## EXTRACTED DATA
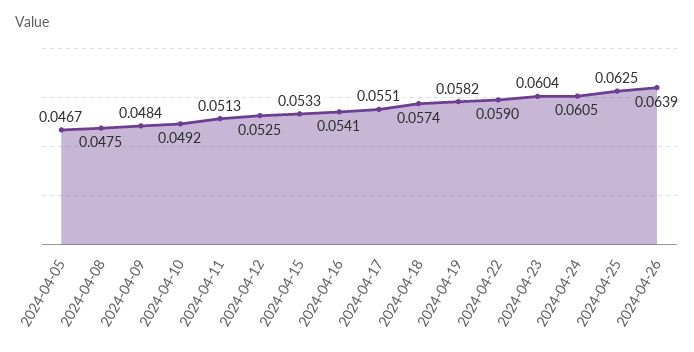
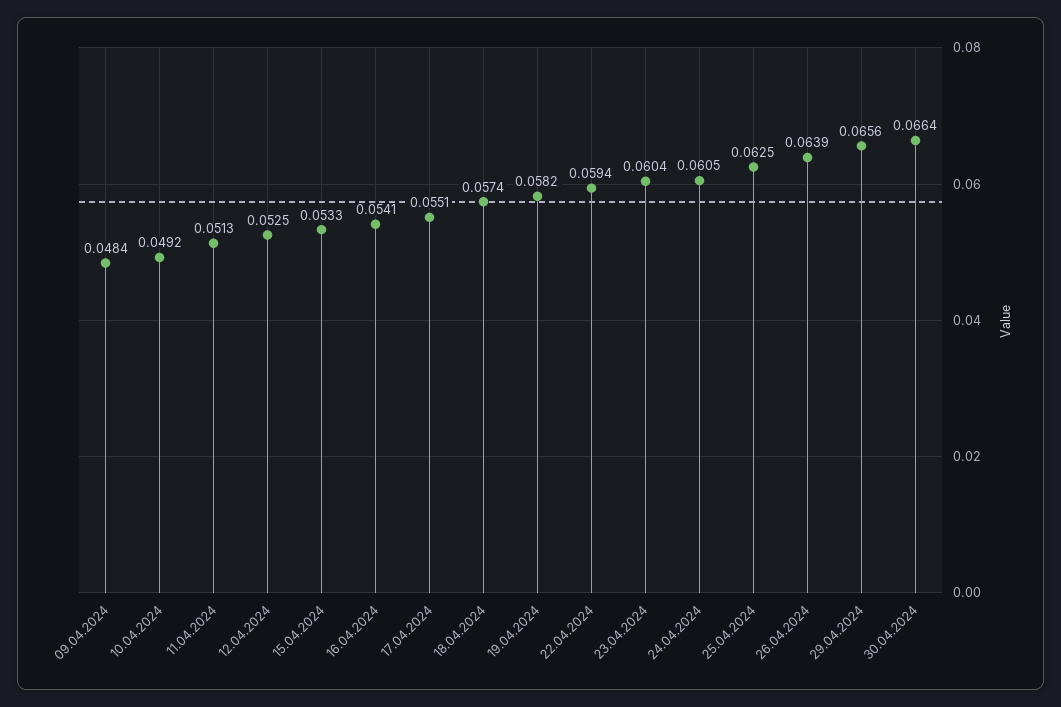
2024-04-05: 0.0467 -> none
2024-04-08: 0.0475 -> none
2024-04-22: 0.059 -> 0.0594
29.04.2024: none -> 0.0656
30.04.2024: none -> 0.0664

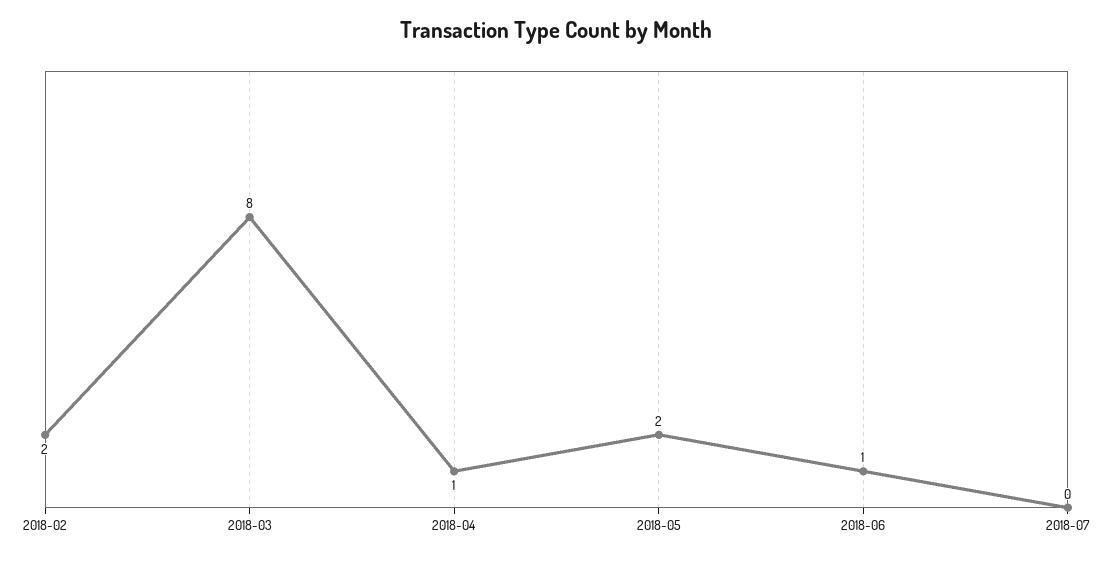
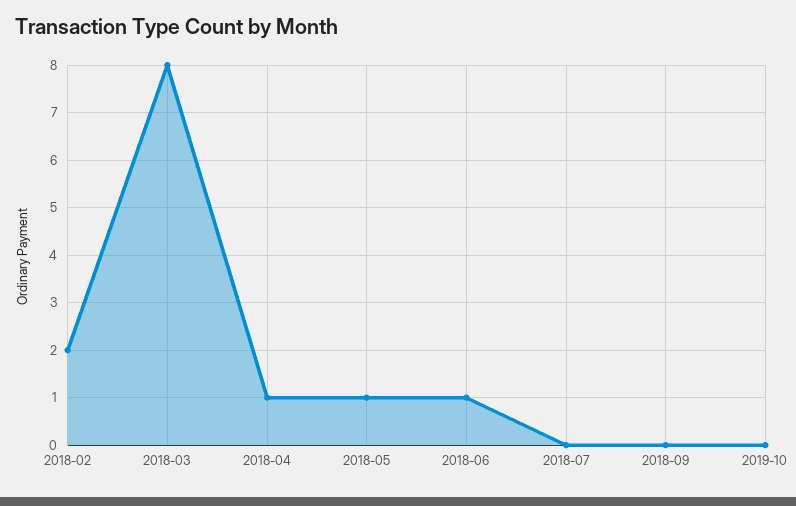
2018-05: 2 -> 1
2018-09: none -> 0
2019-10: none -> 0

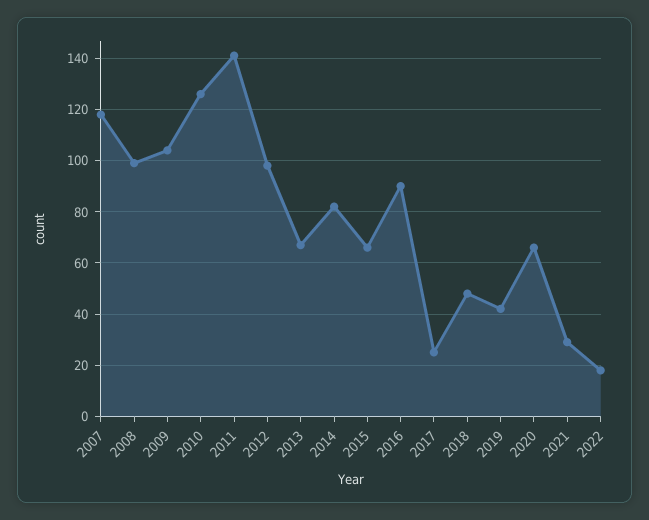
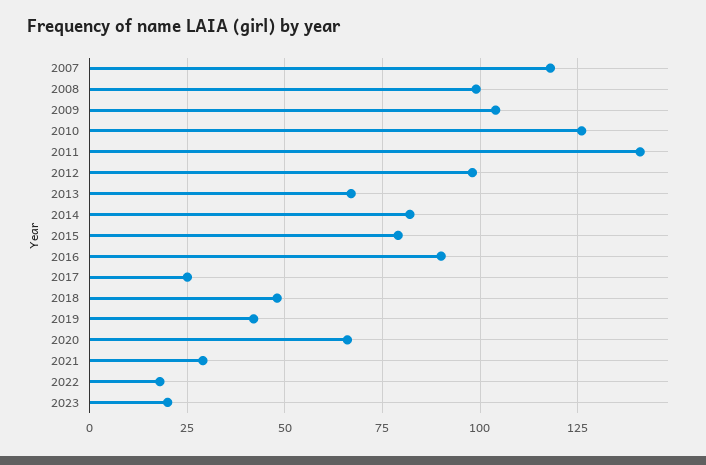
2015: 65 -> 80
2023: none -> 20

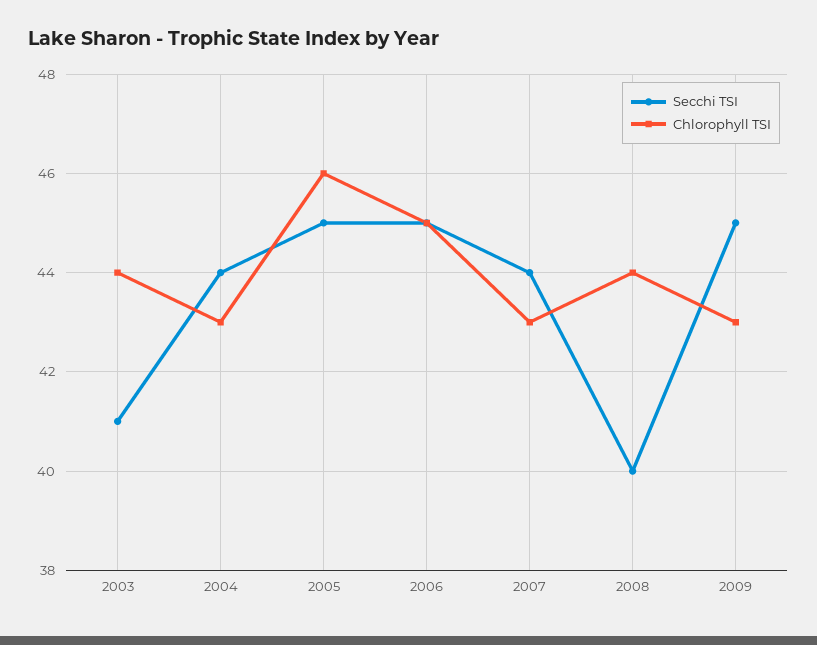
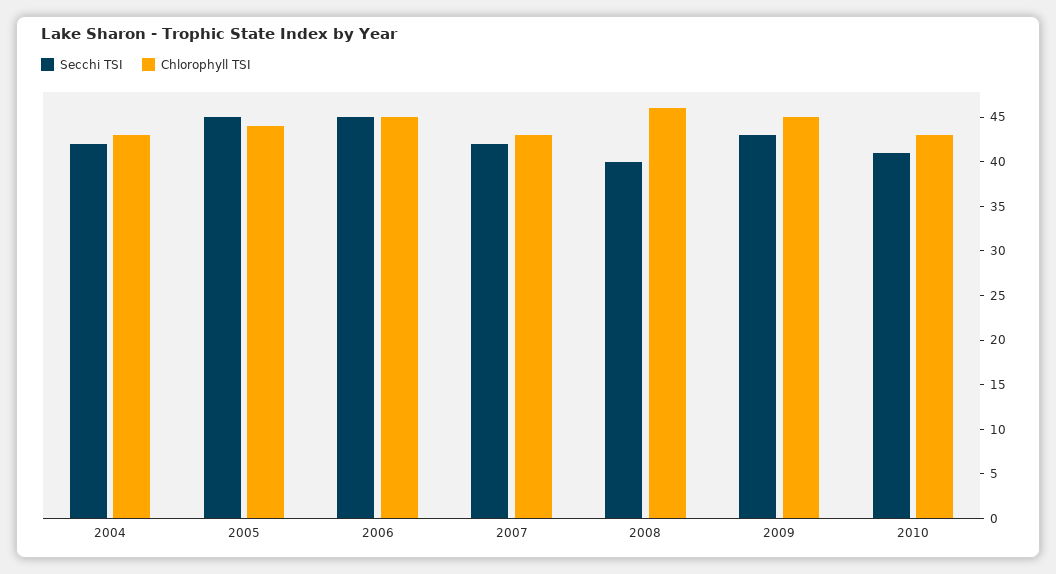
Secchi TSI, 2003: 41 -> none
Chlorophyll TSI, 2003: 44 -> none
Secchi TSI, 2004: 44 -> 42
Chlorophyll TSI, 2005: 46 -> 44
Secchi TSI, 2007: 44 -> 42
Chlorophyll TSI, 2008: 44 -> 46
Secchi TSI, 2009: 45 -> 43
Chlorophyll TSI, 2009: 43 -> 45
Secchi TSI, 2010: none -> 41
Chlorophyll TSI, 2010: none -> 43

## WHAT THE TASK ASKS
Filter the records for lines containing the word "Secchi" and copy each one.

## ANSWER FOR THE TASK
Secchi TSI, 2003: 41 -> none
Secchi TSI, 2004: 44 -> 42
Secchi TSI, 2007: 44 -> 42
Secchi TSI, 2009: 45 -> 43
Secchi TSI, 2010: none -> 41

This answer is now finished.